An environmental study of major technology vendors conducted by Greenpeace had Lenovo bottom in August 2006 but top by April 2007. We were proud of that and customers in this part of the world definitely recognise the importance of environmental concerns. When I talk to customers or partners I have no doubt it is helping influence their decisions. That's around the manufacturing process as well as reuse and the take back program.
Can you tell us a little about your take back program?
We have a partnership with [IBM] Global Finance. They have a Global Asset Recovery Service that takes back old products and sell it back into the market or dispose of it. It has been working for some time. There continues to be a healthy secondhand business. We will take back products regardless of brand and dispose of it responsibly.
So where does disposed equipment end up?
I would have to check exactly where it goes but it is done responsibly.
There's obviously a sense of environmental conscience at the moment but do you think it is a genuine purchasing decision today?
I think it's an influencer and Lenovo has some other things on top of that. Having a clean, green image is important now and into the future but the other one is corporate social responsibility. That is a global initiative where we look to give back to the communities we serve. There are a number of initiatives including Hope through Entrepreneurship where we pick people in underdeveloped countries and invest in them so they are able to contribute back to the economy. Locally, we have some things going with the Make-A-Wish Foundation [for children with life-threatening illnesses] and just recently gave a notebook to one of the little kids through that. When the Grand Prix was in Melbourne we had a little boy from Perth come out to sit in the [Williams Formula 1] car and meet the drivers. We are involved with Caring for Cambodia, which provides funding for schools. These things are all about building an external view in the market but also an internal culture. We are a separate company [from IBM] and have been in our own location for a few months. We have been building our own culture since we left IBM and are focused on being different now.
How is the Lenovo culture different from that of IBM?
We are a small to medium business ourselves in this part of the world and IBM is a large enterprise. The things that go on in organisations of such different size set us a part a little bit. For us, we can move very quickly and make decisions on the fly where maybe large organisations can't do that.

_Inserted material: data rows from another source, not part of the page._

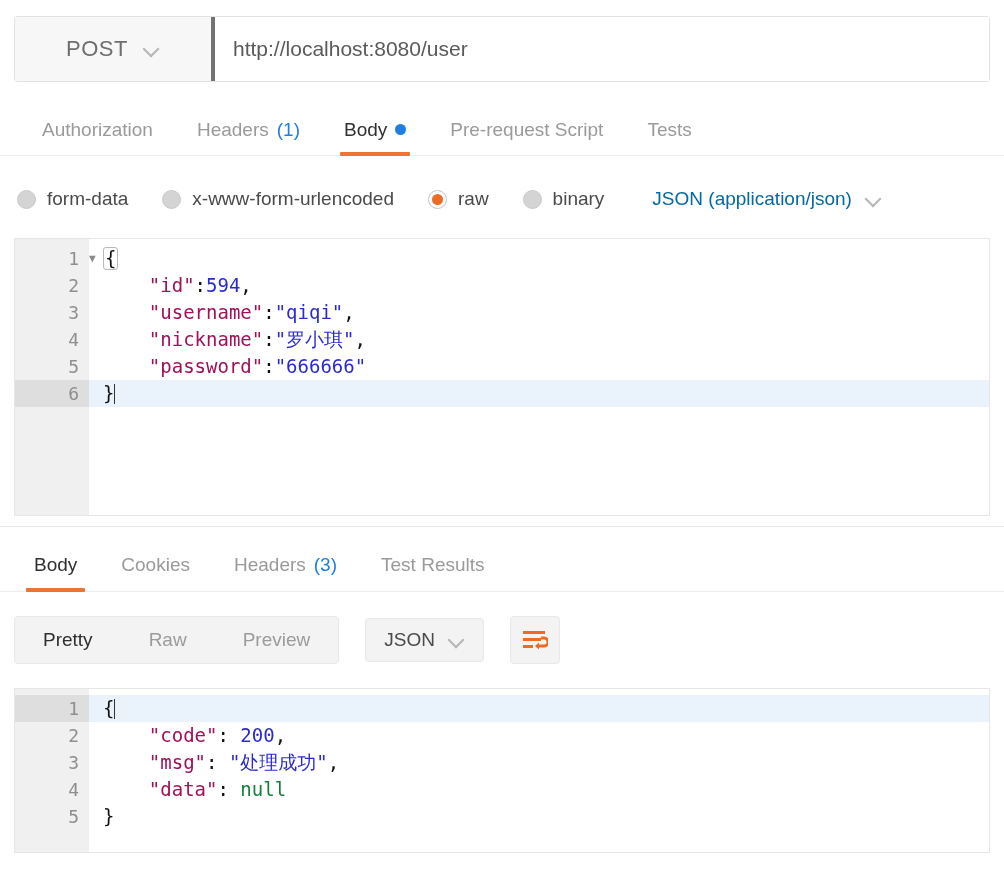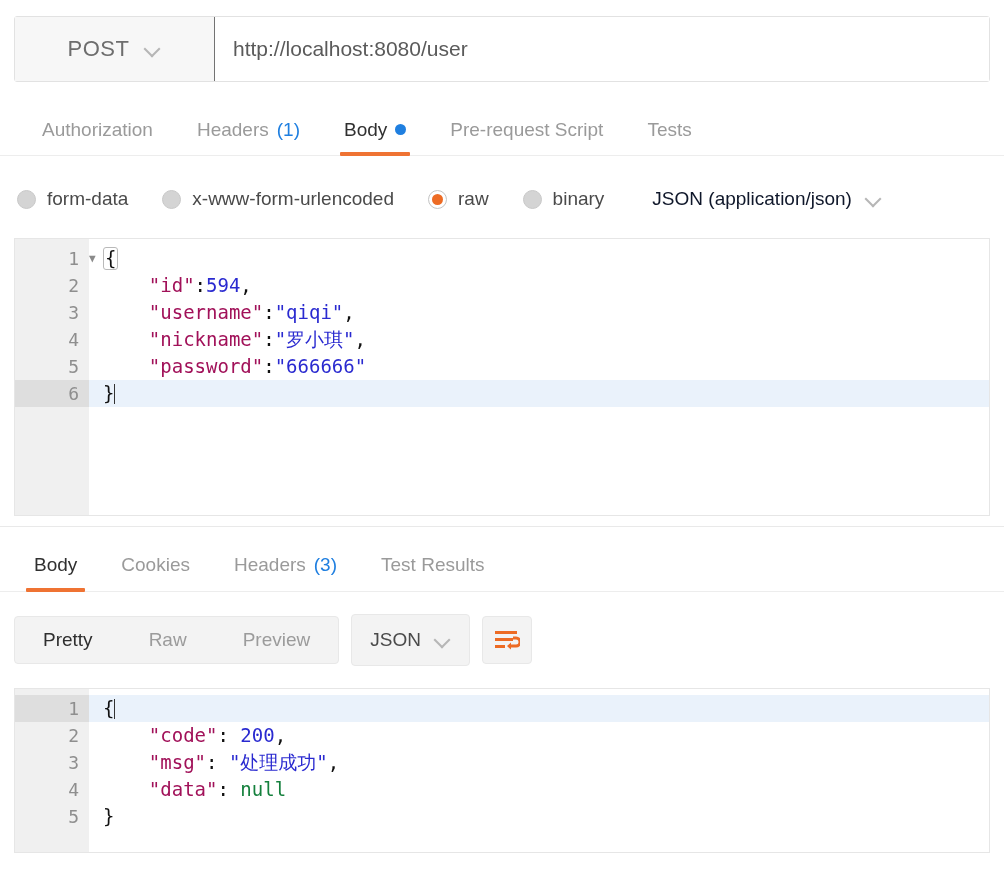--- a/index.html
+++ b/index.html
@@ -44,7 +44,7 @@
   .method-box {
     width: 200px;
     background: #f7f7f7;
-    border-right: 1px solid #737373;
+    border-right: 4px solid #737373;
     display: flex;
     align-items: center;
     justify-content: center;

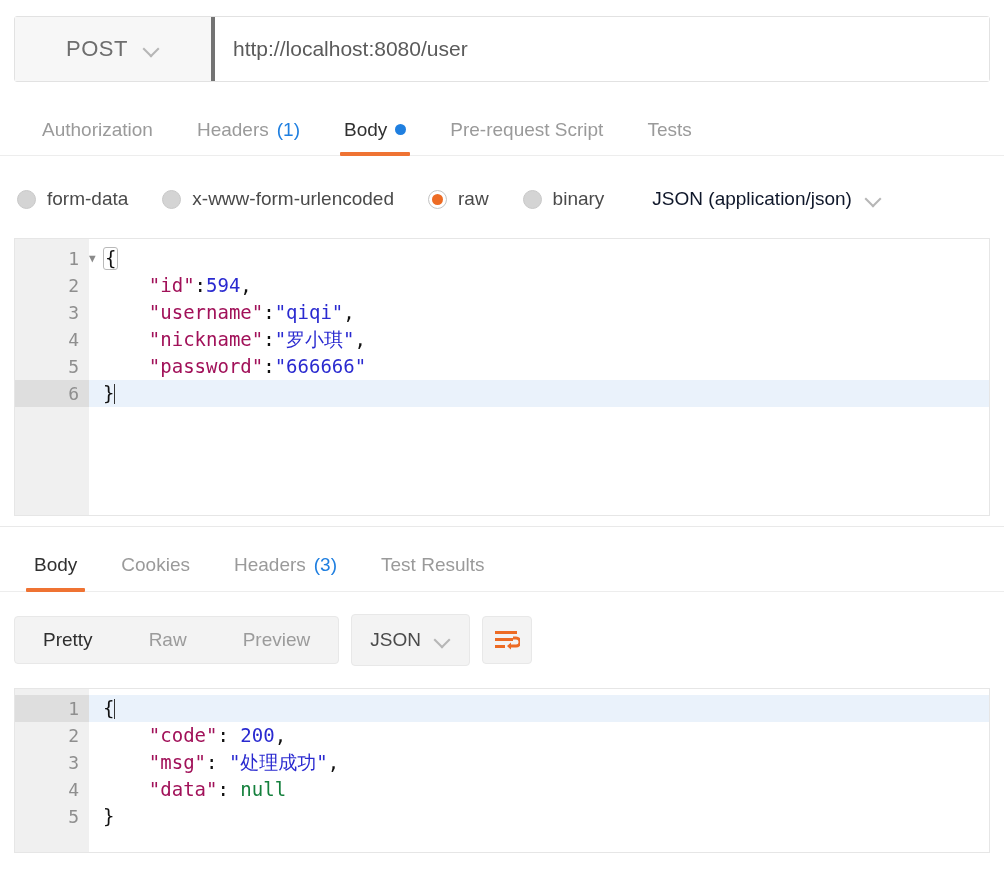--- a/index.html
+++ b/index.html
@@ -183,7 +183,7 @@
   }
   .content-type-label {
     font-size: 19px;
-    color: #0f172a;
+    color: #0369a1;
   }
 
   

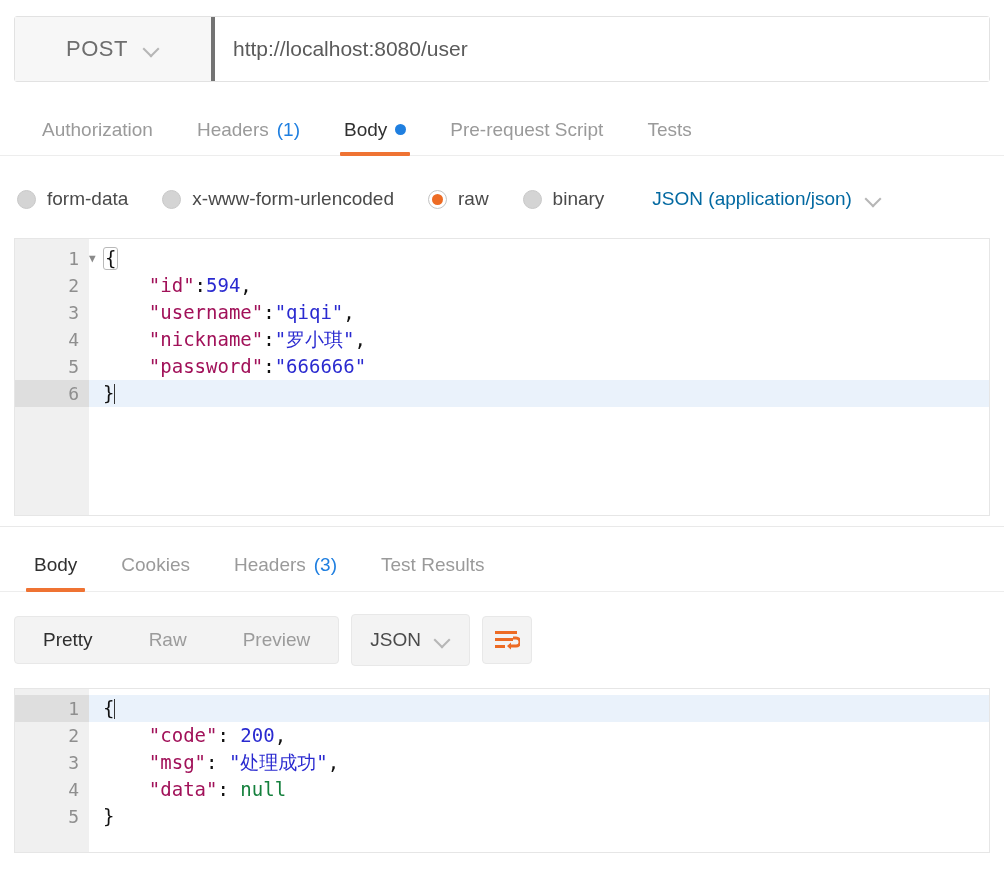--- a/index.html
+++ b/index.html
@@ -299,7 +299,7 @@
     display: flex;
     align-items: center;
     padding-left: 14px;
-    gap: 12px;
+    gap: 26px;
     box-sizing: border-box;
   }
   .segmented {

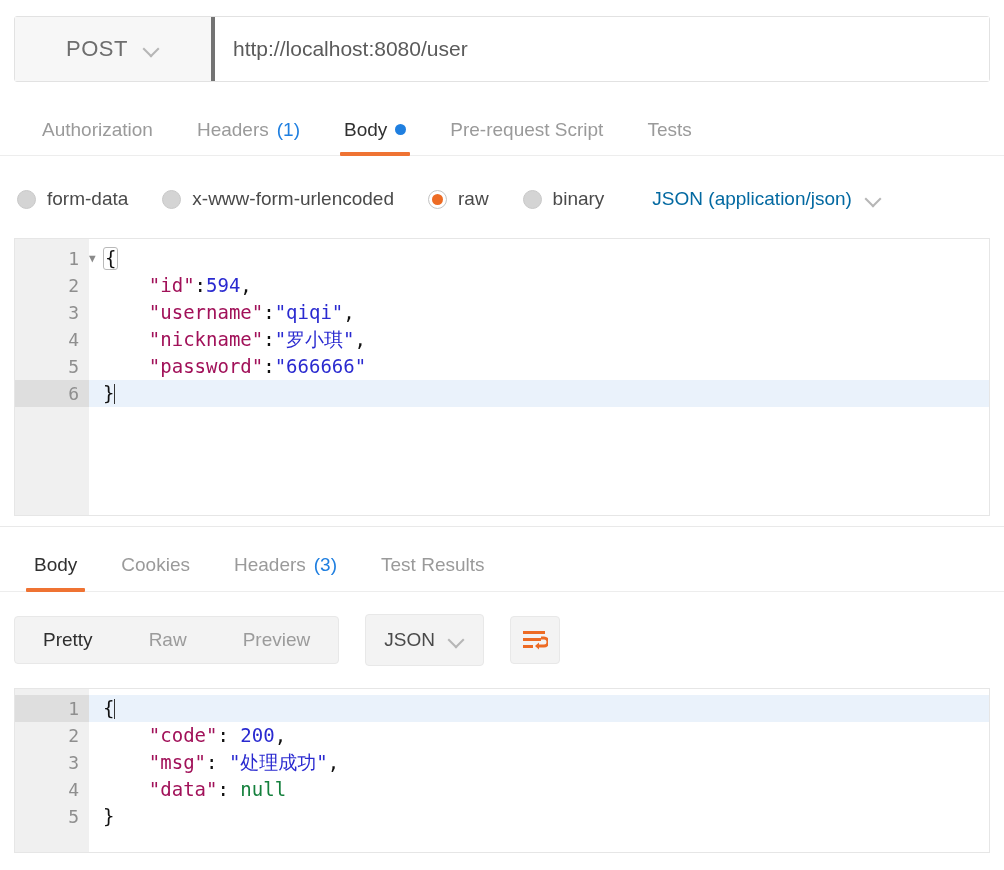--- a/index.html
+++ b/index.html
@@ -327,7 +327,7 @@
     background: #f3f3f3;
     border: 1px solid #e8e8e8;
     border-radius: 4px;
-    height: 52px;
+    height: 44px;
     padding: 0 18px;
     box-sizing: border-box;
     cursor: pointer;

I am running an SMB business so understand the challenges and can respond to them pretty effectively.
There are still huge numbers of boxes being sold every day but where does the responsibility of disposing of them lie?
There's no doubt it lies with the vendors. They need to stand up and be responsible for what they've sold and what they are going to sell in the future. There are pieces that are a little hazy like the whiteboxes out there but major vendors should be taking responsibility.
What is going to make that happen?
Legislation and we have been a supporter of that through the AIIA, which is lobbying government. We have just joined Sustainability Victoria as well because it is important to make sure debate is happening. Partnership is also a part of it to make sure vendors as a whole are taking responsibility and there is a fair arrangement that doesn't disadvantage anybody for doing the right thing.